Source material
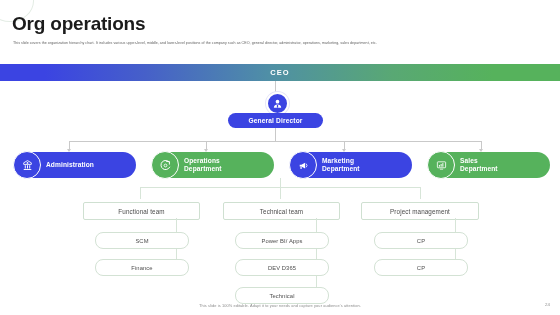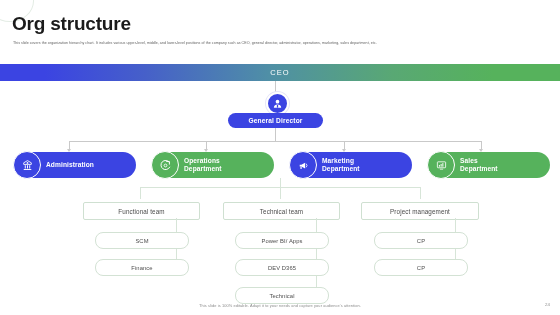--- a/index.html
+++ b/index.html
@@ -30,21 +30,21 @@
     font-size:3.6px;line-height:1.35;color:#5f5f5f;
     letter-spacing:0.05px;white-space:nowrap;overflow:hidden;
   }
 
   
   .ceo-bar{
     position:absolute;left:0;top:64px;width:560px;height:17px;
     background:linear-gradient(90deg,#3b44e2 0%,#3b44e2 8%,#4660c9 26%,#4f8fa6 48%,#59a874 70%,#56b25c 88%,#56b25c 100%);
     display:flex;align-items:center;justify-content:center;
   }
-  .ceo-bar span{color:#fff;font-size:7.5px;letter-spacing:1.1px;font-weight:normal;}
+  .ceo-bar span{color:#fff;font-size:7.5px;letter-spacing:1.1px;font-weight:bold;}
 
   
   .ln{position:absolute;background:#c9c9c9;}
   .ln.v{width:1px;}
   .ln.h{height:1px;}
   .ln-g{position:absolute;background:#d7e5d8;}
   .ln-g.v{width:1px;}
   .ln-g.h{height:1px;}
   .arrow-l{
     position:absolute;width:0;height:0;
@@ -117,21 +117,21 @@
     position:absolute;right:10px;top:302px;font-size:4.4px;color:#8f8f8f;
   }
 </style>
 </head>
 <body>
 
 <div class="slide">
 
   <div class="corner-arc"></div>
 
-  <div class="page-title">Org structure</div>
+  <div class="page-title">Org operations</div>
   <div class="page-sub">This slide covers the organization hierarchy chart. It includes various upper-level, middle, and lower-level positions of the company such as CEO, general director, administrator, operations, marketing, sales department, etc.</div>
 
   <div class="ceo-bar">
     <span>CEO</span>
   </div>
 
   <div class="ln v" style="left:275px;top:81px;height:11px;"></div>
 
   <div class="ln v" style="left:275px;top:128px;height:13px;"></div>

Required work
Report each line of the material above where the word "left" appears.

Task answer
     position:absolute;left:0;top:64px;width:560px;height:17px;
   <div class="ln v" style="left:275px;top:81px;height:11px;"></div>
   <div class="ln v" style="left:275px;top:128px;height:13px;"></div>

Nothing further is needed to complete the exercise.